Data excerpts
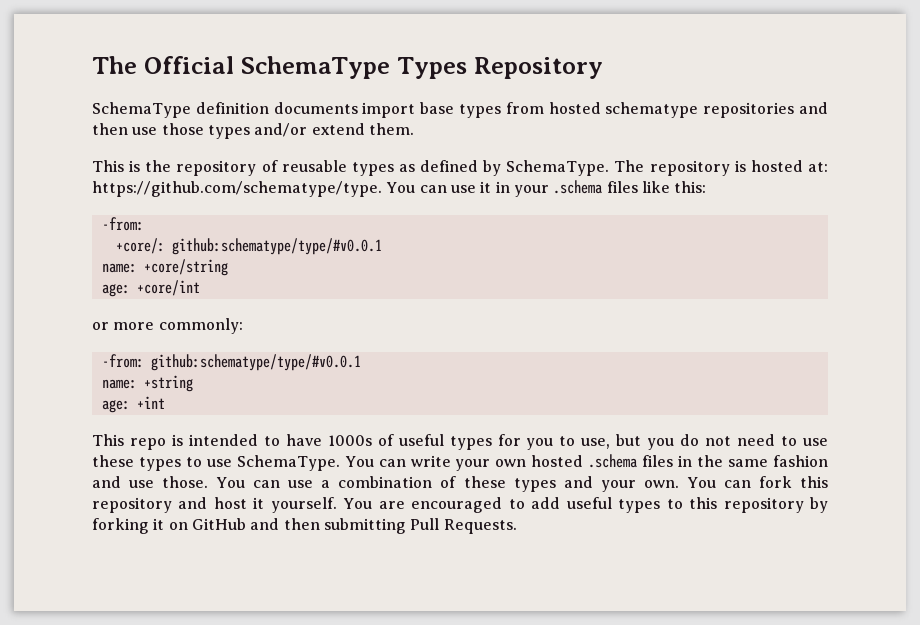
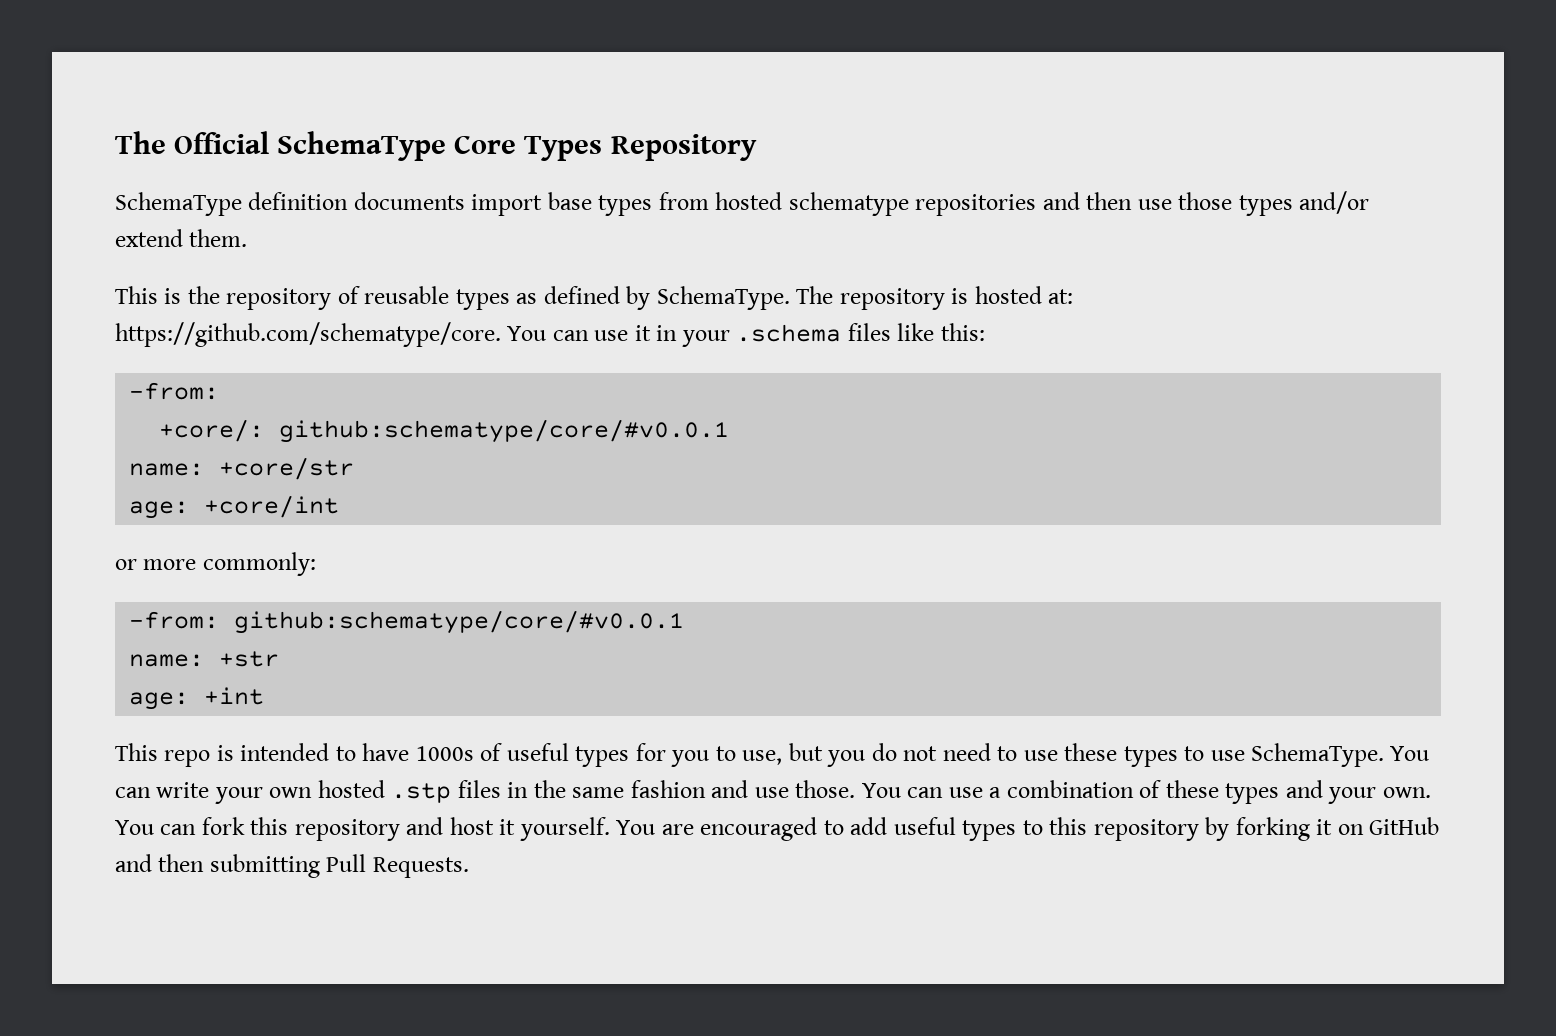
(391, 67) none -> [454,135,517,154] Core
[92,181,382,197] https://github.com/schematype/type. -> [115,322,501,347] https://github.com/schematype/core.
[171,238,382,255] [101,259,228,276] github:schematype/type/#v0.0.1 // name: +core/string -> [279,419,730,443] [129,457,355,480] github:schematype/core/#v0.0.1 // name: +core/str
[150,354,361,371] [101,375,193,392] github:schematype/type/#v0.0.1 // name: +string -> [234,610,685,634] [129,651,280,667] github:schematype/core/#v0.0.1 // name: +str
[588,454,638,468] .schema -> [391,783,452,803] .stp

◆ **ABOUT THIS TASK**
Would you write out all of the data exactly as it stands, without the pictures?

◆ **ANSWER TO THE EXERCISE**
(391, 67) none -> [454,135,517,154] Core
[92,181,382,197] https://github.com/schematype/type. -> [115,322,501,347] https://github.com/schematype/core.
[171,238,382,255] [101,259,228,276] github:schematype/type/#v0.0.1 // name: +core/string -> [279,419,730,443] [129,457,355,480] github:schematype/core/#v0.0.1 // name: +core/str
[150,354,361,371] [101,375,193,392] github:schematype/type/#v0.0.1 // name: +string -> [234,610,685,634] [129,651,280,667] github:schematype/core/#v0.0.1 // name: +str
[588,454,638,468] .schema -> [391,783,452,803] .stp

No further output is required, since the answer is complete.